Quando racconto agli amici che i paesi dell’Appennino in certi momenti sono più vivi di tante città di pianura è facile incontrare sguardi che non riescono a mascherare il perturbare d’uno scetticismo atavico, dato dal pregiudizio modernista che solo nella città al vita si compia e che quassù siano solo boschi ancestrali, silenzi lunghissimi e nostalgia d’un tempo andato per sempre. Eppure il Festival del cinema di Porretta è una delle più autorevoli iniziative che rendono l’Appennino tosco-emiliano non soltanto un luogo bellissimo e lontano dalle luci della città, ma anche un centro pulsante di cultura.
Il Porretta Cinema nasce dalle ceneri dellla Mostra internazione del cinema libero attiva dal 1960 al 1982 che vantava nell’organizzazione anche un nome non a caso come Cesare Zavattini e ha portato per due decenni sull’Appennino i migliori cineasti, scrittori e intellettuali d’Italia (Pasolini, Ungaretti, De Sica, Fellini…) e del mondo. Dal 2002 all’edizione di quest’anno da Porretta sono tornati poi alcuni dei migliori registi in circolazione, nomi altisonanti o ugualmente stimolanti come Bellocchio, Rosi, Loach, Mikhalkov, Avati, Parker, Monicelli, Gitai, Costa Gravas, Tavernier, Mazzacurati, Tornatore, Ozpetek e quest’anno Francesca Archibugi, a cui di anno in anno vengono dedicate retrospettive e conferiti premi alla carriera.
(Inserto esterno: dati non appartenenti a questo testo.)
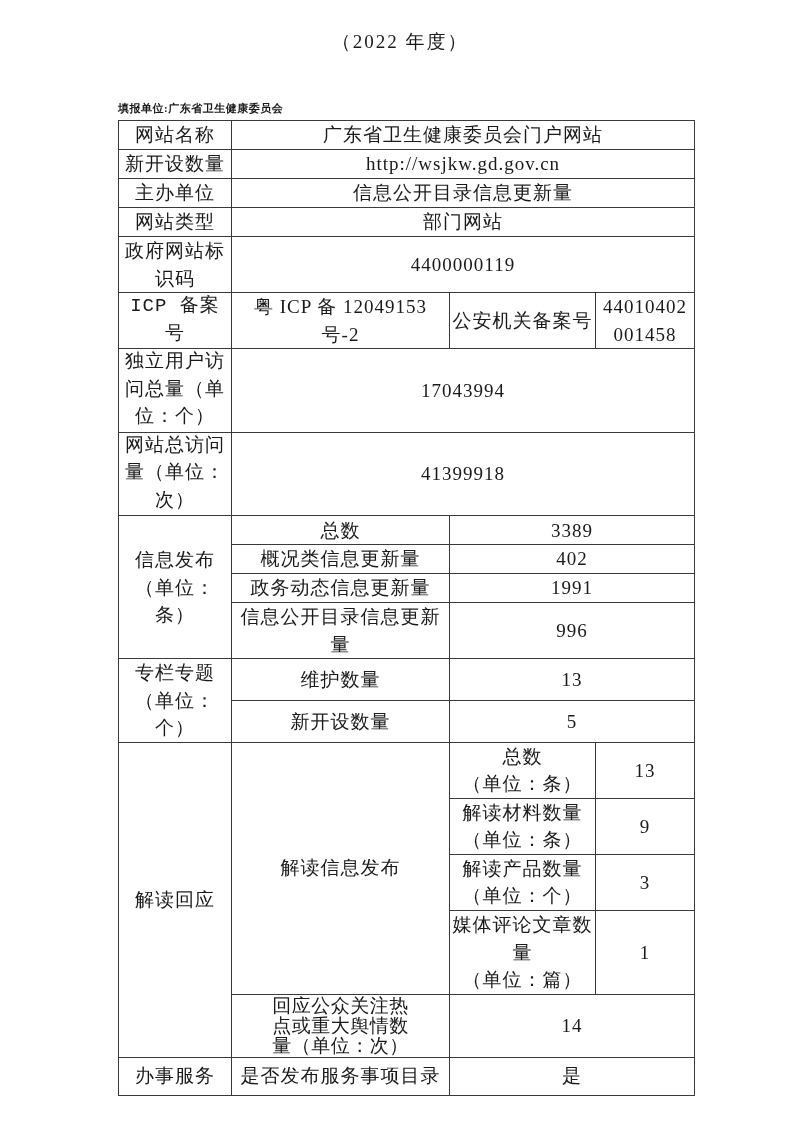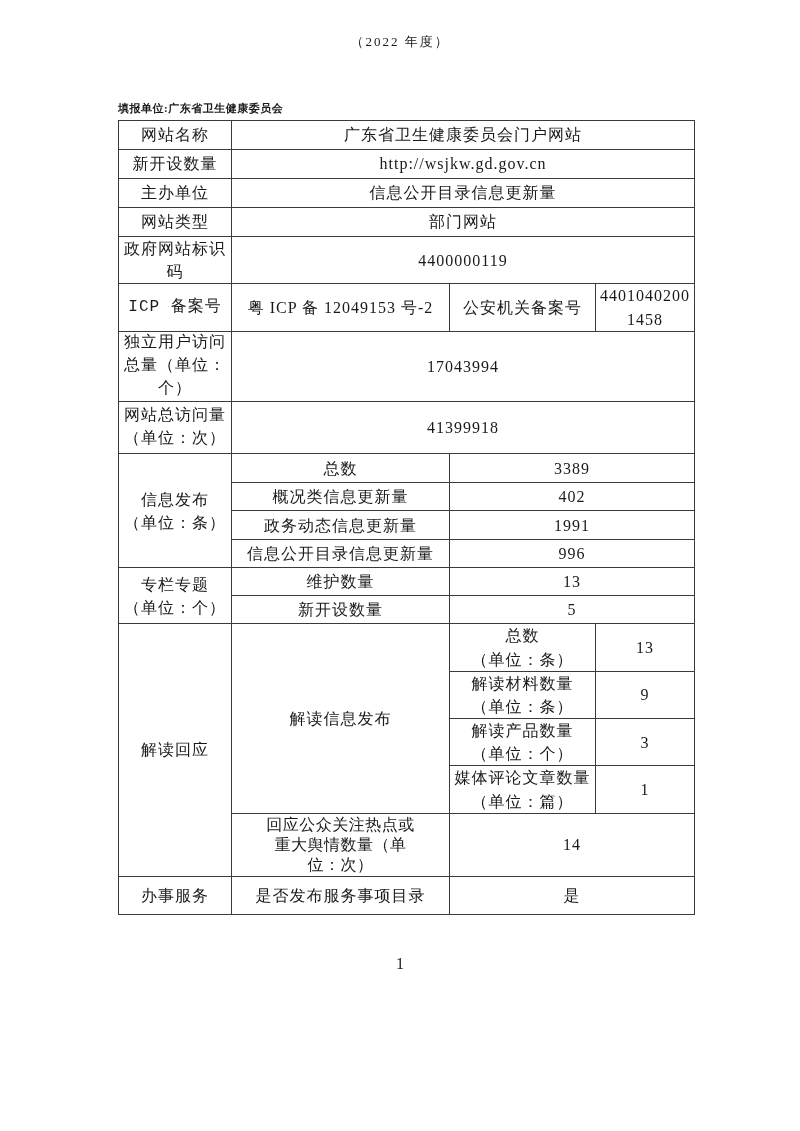--- a/index.html
+++ b/index.html
@@ -18,41 +18,41 @@
     text-align: center;
     font-family: "Liberation Sans", "DejaVu Sans", sans-serif;
     font-weight: 700;
     font-size: 30px;
     line-height: 36px;
     letter-spacing: 2px;
   }
   .subtitle {
     margin-top: 32px;
     text-align: center;
-    font-size: 13px;
+    font-size: 19px;
     line-height: 20px;
     letter-spacing: 2px;
   }
   .report-unit {
     margin: 48px 0 4px 118px;
     font-weight: 700;
     font-size: 11px;
     line-height: 16px;
     letter-spacing: 0.5px;
   }
 
   table.report {
     margin-left: 118px;
     width: 576px;
     border-collapse: collapse;
     table-layout: fixed;
   }
   table.report td {
     border: 1px solid #3a3a3a;
-    font-size: 16px;
+    font-size: 19px;
     line-height: 1.45;
     text-align: center;
     vertical-align: middle;
     letter-spacing: 1px;
     padding: 0 2px;
     overflow: hidden;
   }
   
   td.lab { letter-spacing: 4px; }
   td.lab-wrap { letter-spacing: 0; padding: 0 3px; line-height: 22px; font-family: Liberation Mono, monospace; }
Il cinema di Porretta si distingue inoltre e soprattutto anche fuori da simili celebrazioni, per un clima informale, sottolineato da un ricco cineclub infrasettimanale e al contempo da proiezioni annunciate talvolta a pennarello su dei fogli A4, quasi a suggerire all’avventore che un cinema è un luogo di passioni svincolate dall’onnipresente compulsione a vendere il biglietto, infine non trattando un film come una merce qualsiasi. Un’atmosfera rilassata e generosa da taverna appenninica fa il resto (e che online ha fatto sorgere uno dei network più vari e partecipati che si vedano in giro, BAR DIAVOLO, cercare per credere su facebook), tanto che al termine del film di turno è facile e sempre lieto confrontare visioni e umori legati al cinema e non con i gestori Stefano Testa e Giulio Riccioni, e la ciurma di amici e appassionati che il cinema ha saputo trattenere oltre l’orario di proiezione nella sua saletta informale e accogliente, come avveniva un tempo sovente e adesso solo in luoghi in cui cultura significa ancora incontro.
La giornata di sabato, l’unica a cui riesco a partecipare e integralmente, è di quelle da non perdere e per giunta completamente gratuita. Nonostante conosca ancora poco Francesca Archibugi, ci sono alcuni elementi del suo cinema che concorrono nel creare attesa per la giornata. Vedrò Parole povere, un documentario insolito per tema e delicatezza, dedicata al poeta Pierluigi Cappello, maestro di parole e tenerezza sul verso; Lo stagionale di Alvaro Bizzarri, docu-film girato con mezzi di fortuna (e all’epoca proiettato personalmente dal regista per vari festival, tra cui quello di Porretta) sulla difficile condizione degli immigrati italiani in Svizzera alla fine degli anni Sessanta; E infine una delle migliori commedie drammatiche uscite negli ultimi anni in Italia, un film molto sopra la media delle produzioni contemporanee, ancora a cura della Archibugi, Questioni di cuore, che prescinde dalla banalità del disgraziato titolo scelto, facilmente equivocabile per una commediola sentimentale facile facile ed anzi è una storia originale, girata con maestria superlativa e in cui tutti gli attori sono in stato di grazia.